Noemenswaardig is ook dat dit boek de afgelopen jaren een onverwacht verkoopsucces had, omdat een scenarist van de populaire fantasy -serie Lost het een duidelijke inspiratiebron noemde.

En dat zadelt mij nu weer met het probleem op, dat als ik de plot van The Third Policeman verraad, ik daarmee ook een hele TV-serie verknoeien kan, voor sommigen.

Enfin. Het einde van dit boek is ook het begin weer. Daarmee vertelt de roman over een oneindige tocht over het Ierse platteland, die telkens even op een politiebureau eindigt. Waar de wachtmeester van dienst dan steevast informeert of het om een fiets is, dat er hulp wordt gezocht.

De meeste hoofdstukken eindigen als de hoofdpersoon zich ergens te slapen legt, om een volgende dag weer voort te kunnen ploeteren.

Ondertussen kan de wereld waarin hij zich beweegt niet de echte wereld zijn. Daarvoor gebeuren er te veel rare, droomachtige dingen. Maar voor een droom zijn de gebeurtenissen aan de onaangename kant.

Nog wonderbaarlijker aan The Third Policeman is dat het boek bij al dit telkens uitermate leesbaar blijft. Ondanks de onverklaarbare gebeurtenissen. Ondanks de vele verwijzingen, die de voetnoten soms tot een alternatieve verhaallijn maken.

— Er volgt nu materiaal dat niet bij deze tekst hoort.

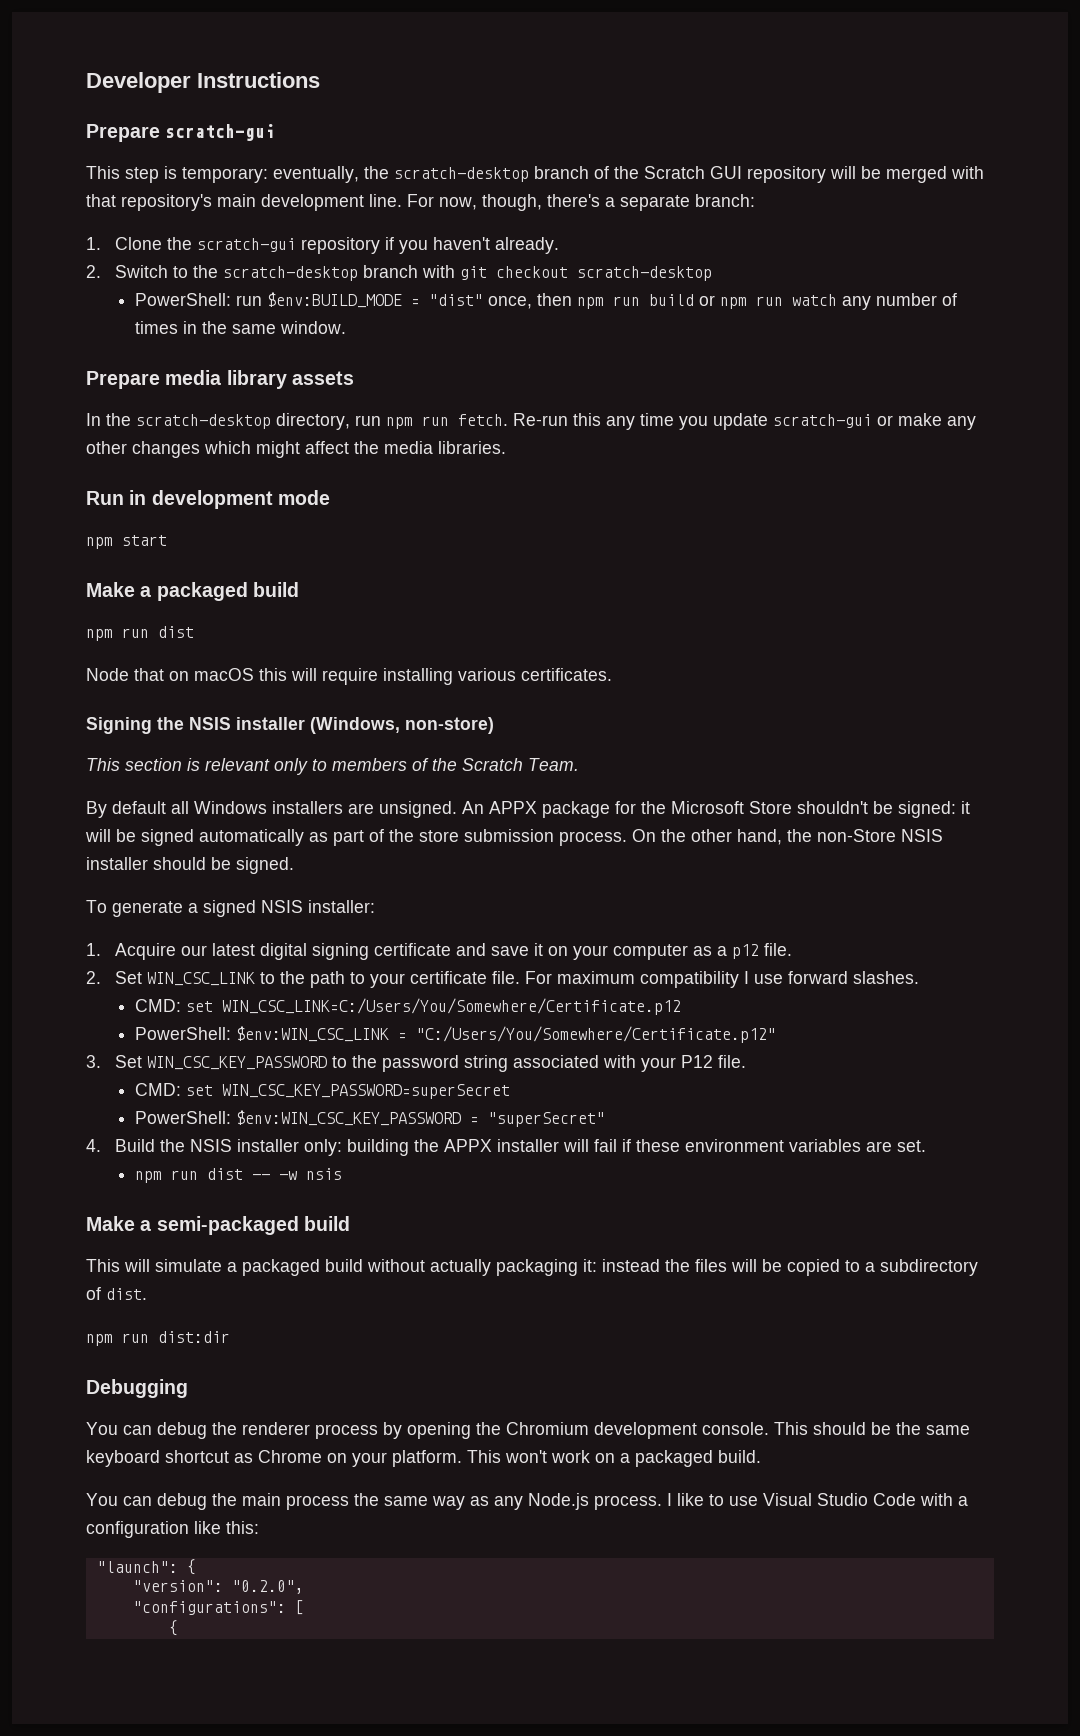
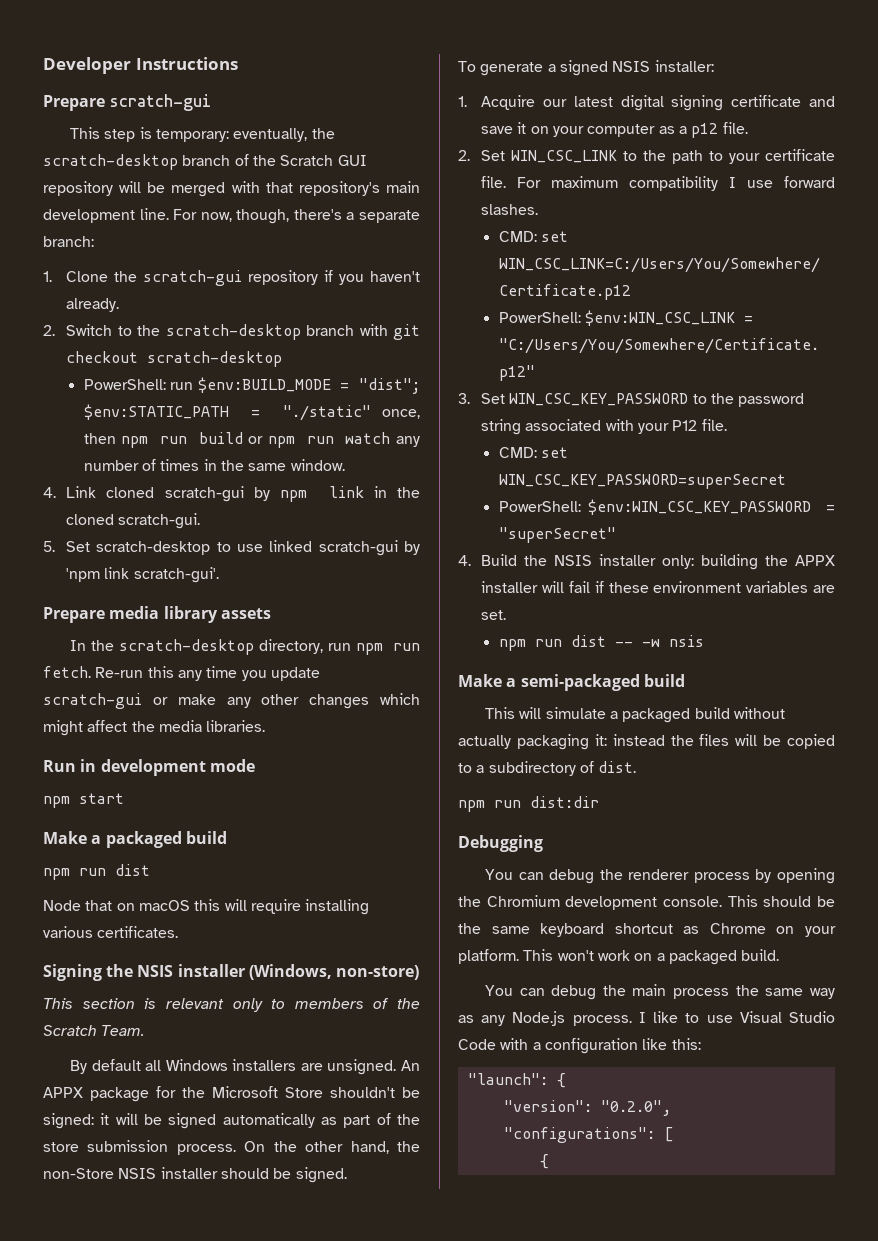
- PowerShell: run $env:BUILD_MODE = "dist" once, then npm run build or npm run watch any number of times in the same window.
+ PowerShell: run $env:BUILD_MODE = "dist"; $env:STATIC_PATH = "./static" once, then npm run build or npm run watch any number of times in the same window.
+ 4. Link cloned scratch-gui by npm link in the cloned scratch-gui.
+ 5. Set scratch-desktop to use linked scratch-gui by 'npm link scratch-gui'.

Flann O’Brien, The Third Policeman
221 pagina’s
Harper Perennial 2007, oorspronkelijk 1967

[x]

nauw gerelateerd op boeklog:


© Boeklog 2005-2019. Alle rechten voorbehouden

een reactie

walter ceuppens  op 5 oktober 2009 @ 23:19:23

Mijn cultboek toen ik 20 was. Heb het gisteren herlezen: ben nu 54. Vind het nog steeds een meesterwerk: de plot is origineel, de Anglo-Ierse manier van kletsen wordt meesterlijk weergegeven(in Irish: blather, niet te vergelijken met zwanze in t’ Brussels, zever in ’t Vlaams, of geëmmer in ’t Nederlands).Doet ook denken aan Laurence Sterne’s Tristram Shandy, maar ’t i moeilijk te communiceren: wie er gevoelig voor is heeft het al gelezen.Voor mij is het een cult bok.. En vooral: ik moet er telkens weer onbedaarlijk om lachen.